DNA fragmentation is typically done either mechanically using sonication, or enzymatically through digestion with micrococcal nuclease (MNase). 

• Sonication is the conventional method for fragment chromatin, utilizing either a standard probe sonicator or more complex water-bath sonicators for precise sonication. While sonication yields randomized chromatin fragments, optimization is necessary for different cell lines and tissues and reproducibility between experiments can be challenging. 
• MNase is a nuclease enzyme that digests the linker DNA between nucleosomes, resulting in the release of mononucleosomes and shorter DNA fragments. Digesting with micrococcal nuclease enzymatically is highly consistent and suitable for handling multiple samples. However, variations may arise from alterations in enzyme activity and its tendency to target inter-nucleosome regions. 

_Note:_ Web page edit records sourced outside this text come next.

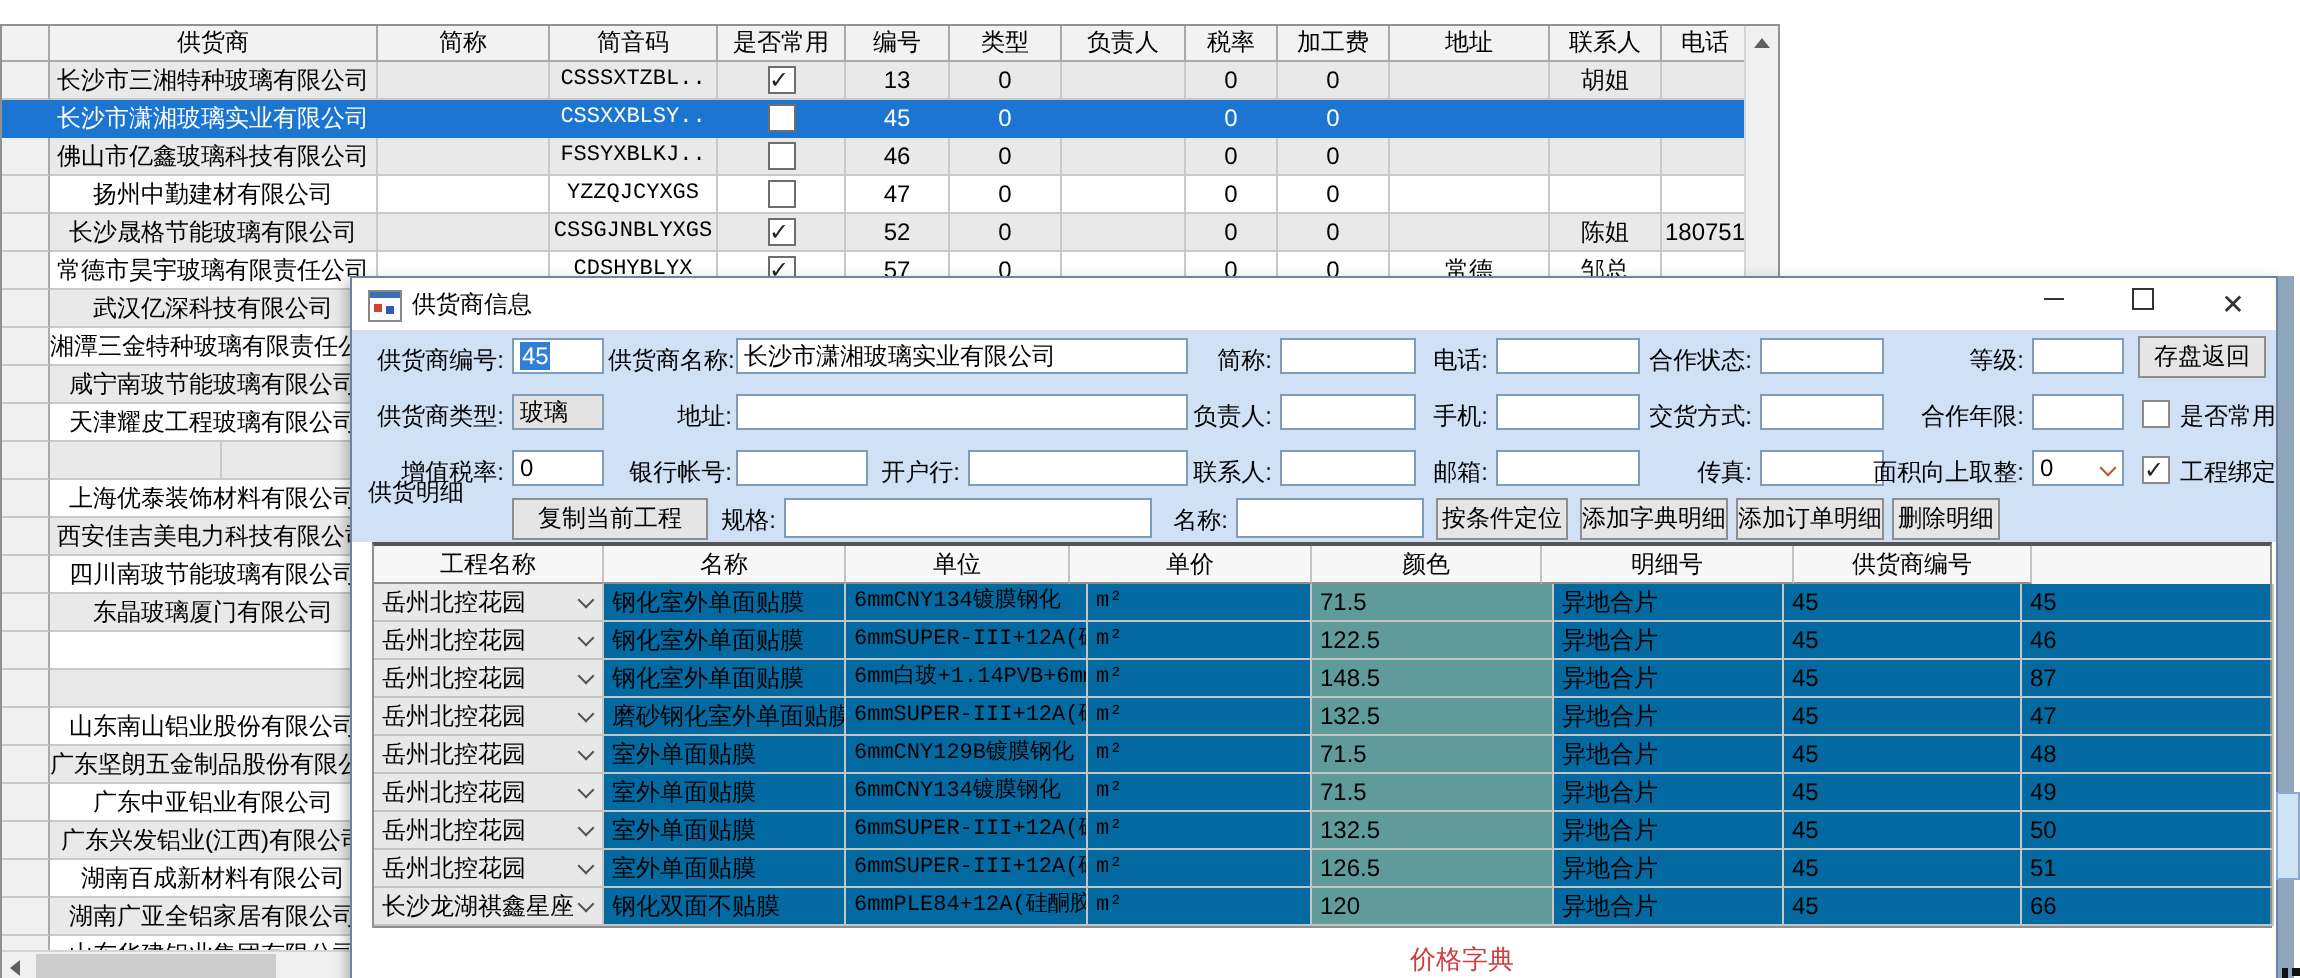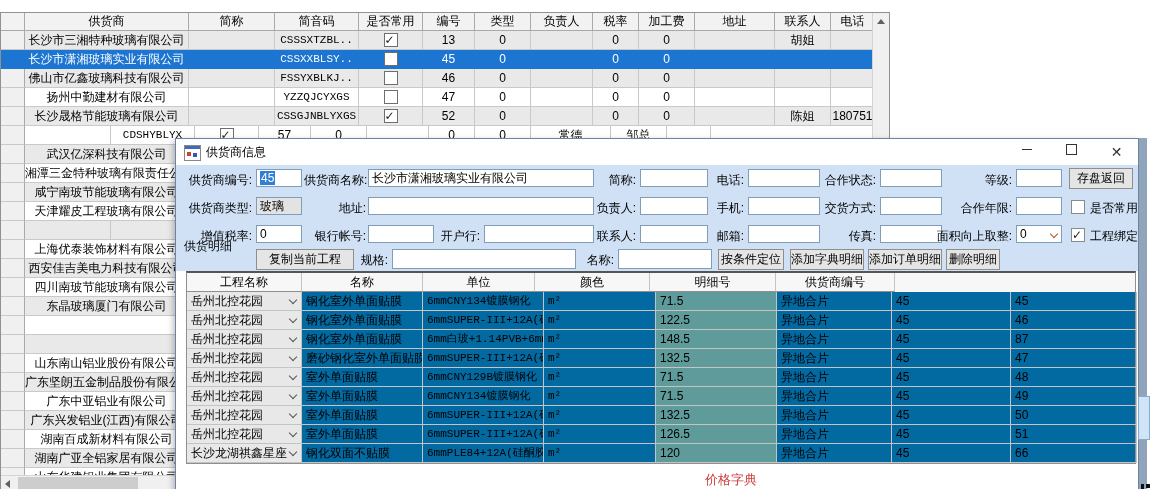--- a/index.html
+++ b/index.html
@@ -199,6 +199,7 @@
       </div>
         <div class="g-row">
         <div class="gc c0"></div>
+        <div class="gc c1">常德市昊宇玻璃有限责任公司</div>
         <div class="gc c2"></div>
         <div class="gc c3 code">CDSHYBLYX</div>
         <div class="gc c4">

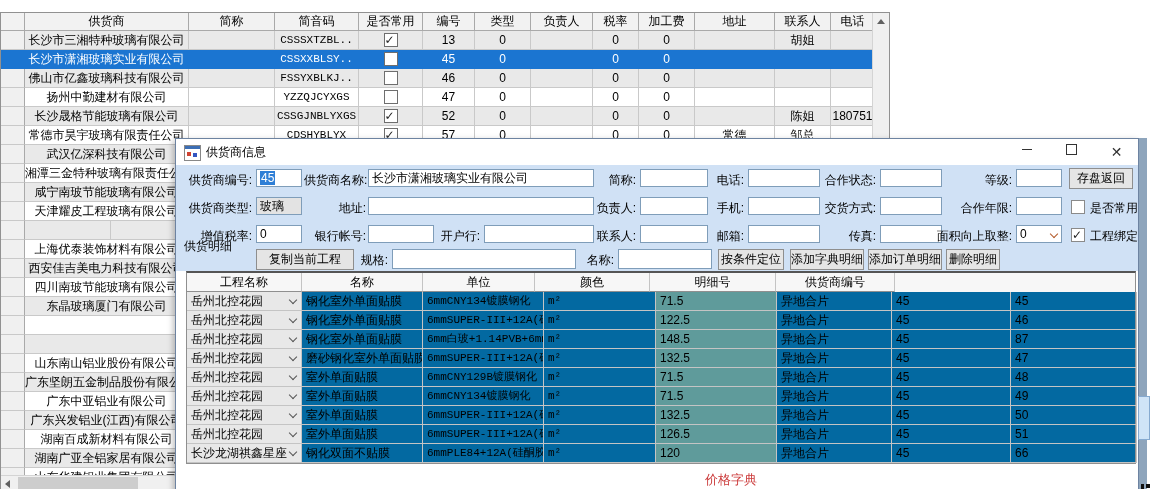--- a/index.html
+++ b/index.html
@@ -607,6 +607,7 @@
         <div class="dc d1">工程名称</div>
         <div class="dc d2">名称</div>
         <div class="dc d4">单位</div>
+        <div class="dc d5">单价</div>
         <div class="dc d6">颜色</div>
         <div class="dc d8">明细号</div>
         <div class="dc d7">供货商编号</div>

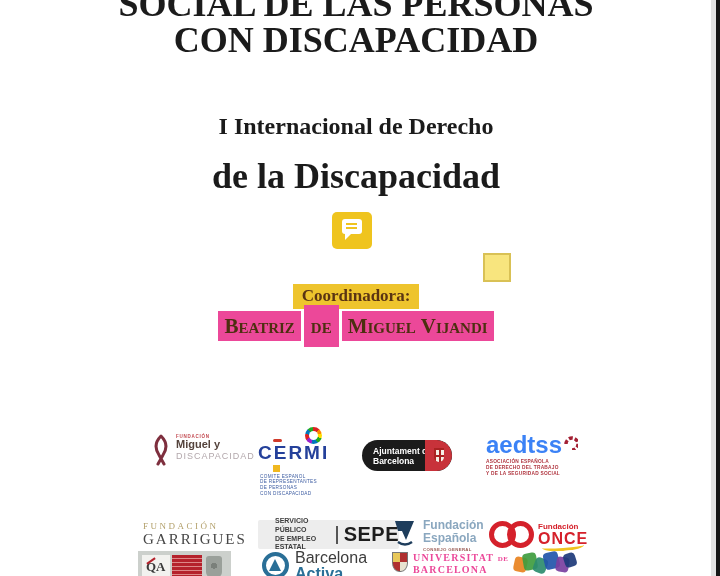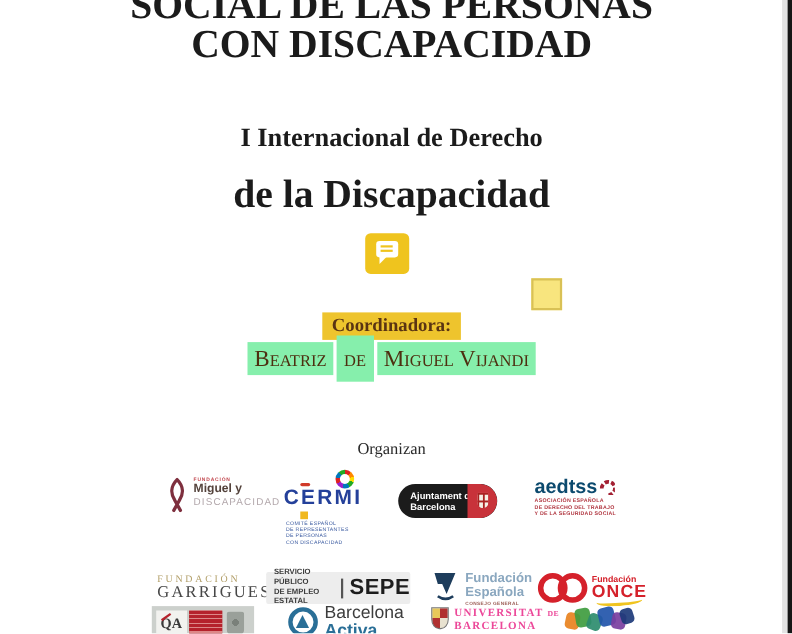--- a/index.html
+++ b/index.html
@@ -37,8 +37,8 @@
   .coord-label{display:inline-block;background:#eec42d;color:#5a3413;font-size:17px;
           font-weight:600;padding:2px 9px 3px;}
   .coord-name-row{position:absolute;top:305px;left:0;width:712px;text-align:center;}
-  .name-part{display:inline-block;background:#86efac;color:#4d2f10;font-size:21px;
-          font-weight:normal;font-variant:small-caps;padding:3px 6px 2px;vertical-align:middle;}
+  .name-part{display:inline-block;background:#ec4899;color:#4d2f10;font-size:21px;
+          font-weight:bold;font-variant:small-caps;padding:3px 6px 2px;vertical-align:middle;}
   .name-de{padding:9px 7px 8px;margin:0 3px;}
 
   

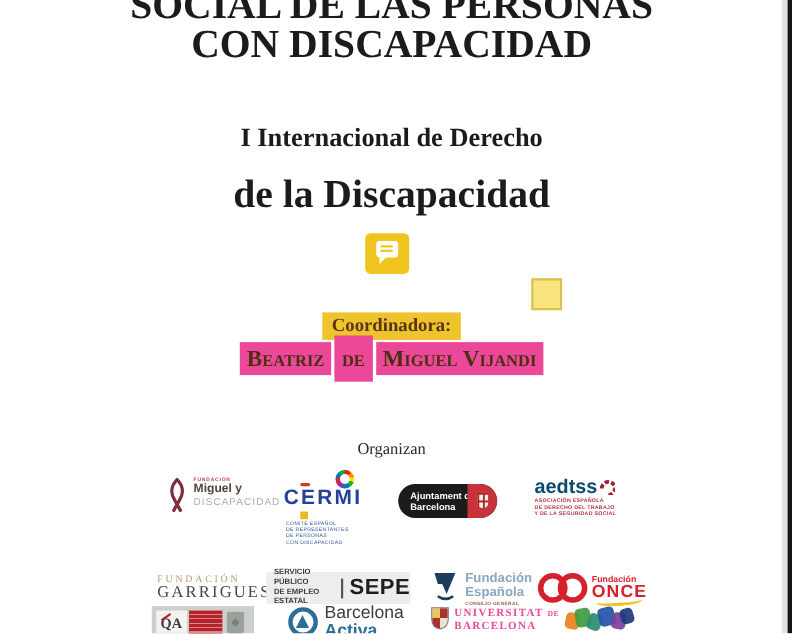--- a/index.html
+++ b/index.html
@@ -191,7 +191,6 @@
     <span class="name-part">Beatriz</span><span class="name-part name-de">de</span><span class="name-part">Miguel Vijandi</span>
   </div>
 
-  <div class="section-label organizan-label">Organizan</div>
 
   <div class="logo fdd">
     <svg width="22" height="32" viewBox="0 0 22 32">

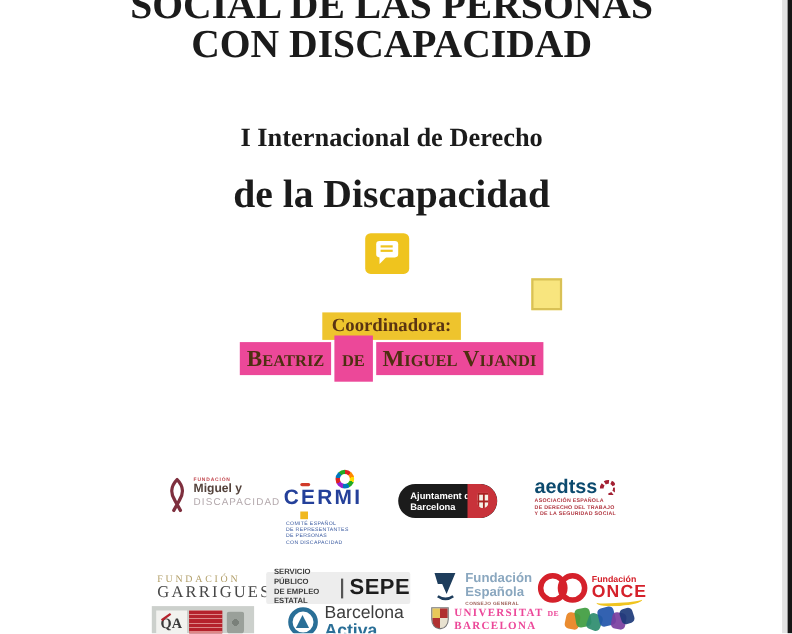--- a/index.html
+++ b/index.html
@@ -89,7 +89,7 @@
   
   .aedtss{left:486px;top:433px;width:95px;}
   .aedtss-row{display:flex;align-items:flex-start;}
-  .aedtss-name{font-size:18px;font-weight:bold;color:#0c4a6e;letter-spacing:0;line-height:1;}
+  .aedtss-name{font-size:24px;font-weight:bold;color:#3b82f6;letter-spacing:0;line-height:1;}
   .aedtss-row svg{margin-left:2px;margin-top:1px;}
   .aedtss-sub{margin-top:2px;font-size:6px;line-height:1.25;color:#b0353f;font-weight:bold;
       transform:scale(0.8);transform-origin:0 0;letter-spacing:0.3px;}

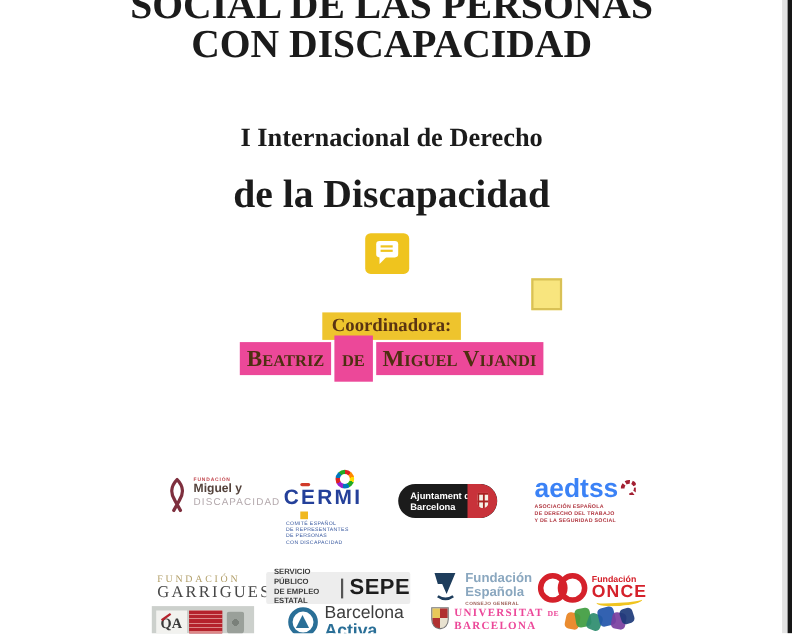--- a/index.html
+++ b/index.html
@@ -100,8 +100,8 @@
   .gar-l2{font-size:15px;color:#474747;letter-spacing:2px;margin-top:0;}
 
   
-  .sepe{left:242px;top:520px;width:131px;height:29px;background:#ededed;border-radius:2px;
-      display:flex;align-items:center;}
+  .sepe{left:258px;top:520px;width:131px;height:29px;background:#ededed;border-radius:2px;
+      display:flex;align-items:center;padding-left:10px;}
   .sepe-left{font-size:7px;font-weight:bold;color:#3c3c3c;line-height:1.25;margin-left:7px;}
   .sepe-div{width:2px;height:18px;background:#555555;margin:0 6px 0 7px;}
   .sepe-acr{font-size:20px;font-weight:bold;color:#1d1d1d;letter-spacing:0.5px;}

The goal of fragmentation is to produce chromatin fragments sized between 200 to over 1000 base pairs. However, controlling DNA shearing is often difficult. 

• An alternative method is through chemical agents, like DNAse I. DNase I specifically cleaves phosphodiester bonds within the DNA backbone, resulting in DNA fragmentation. 
• Another alternative is hydrodynamic shearing. This method involves applying high pressure to force DNA through a narrow space, resulting in shearing of the DNA into smaller fragments. Hydrodynamic shearing is commonly used for large-scale DNA fragmentation.